With a bit of a marketing push at its back currently — I just saw the trailer the past weekend at the theater — Blindspotting (limited July 20) hits the scene with two new art pieces devoid of superimposed text besides release month and hashtagged title. Instead they deliver colorful mood murals with actor likenesses, maps, earlier poster motifs (the tree), and found material. Crafted by Brandon Gastinell, the one above and the one at right looks to capture the zeitgeist of raw urban aesthetic on a consumerist level. And they succeed.

That’s not to say LA’s work with shifting, dueling profiles of its leads (Daveed Diggs and Rafael Casal) isn’t good with torn edges and do-it-yourself moxie. But where that supplies us the vessel, Gastinell shares the emotional turmoil beneath the veneer. Treat them as companions rather than competition: left-brain meets right; information meets intuition.

And that brings me to BOND’s throwback mixtape of a retro poster for Hot Summer Nights (limited July 20). I can imagine this smudgy ash-black artwork with soft neon glow looking back at me from the cardboard sleeve of a new wave or hair band’s vinyl release from the 70s. It oozes fantasy and danger with an artificial melodrama intent on showcasing its brooding teen heartthrob.

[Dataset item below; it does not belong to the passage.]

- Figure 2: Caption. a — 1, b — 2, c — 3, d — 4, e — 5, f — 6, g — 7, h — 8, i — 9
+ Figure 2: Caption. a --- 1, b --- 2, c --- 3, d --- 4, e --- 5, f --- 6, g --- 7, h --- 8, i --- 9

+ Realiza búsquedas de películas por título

It invokes an era, taking us back to a bygone year whether or not the actual film takes place then or not. BOND is extorting nostalgia and sentimentality to put us into a daydream that turns their advertisement into a road towards a specific memory from our past. Suddenly the film and that personal feeling become intertwined if only for a second, selling us on the promise of what it might offer despite knowing nothing about it.

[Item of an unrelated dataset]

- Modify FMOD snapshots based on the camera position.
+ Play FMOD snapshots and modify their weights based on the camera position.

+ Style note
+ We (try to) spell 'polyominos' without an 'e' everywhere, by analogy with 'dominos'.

The earlier festival sheet tries to reach those same heights. Despite the tracking to make it seem like a VHS box, I get more of an Atari videogame vibe. By comparison it shows its hand more than the new design. It projects the notion that it’s desperate to trade on your memory of its aesthetic rather than boldly recreating it to appear like you just dug it out from the bottom of your closet. This one recalls a feeling via homage while the other builds a time machine to conjure it from thin air.

What is your favorite July release poster? What could have used a rework?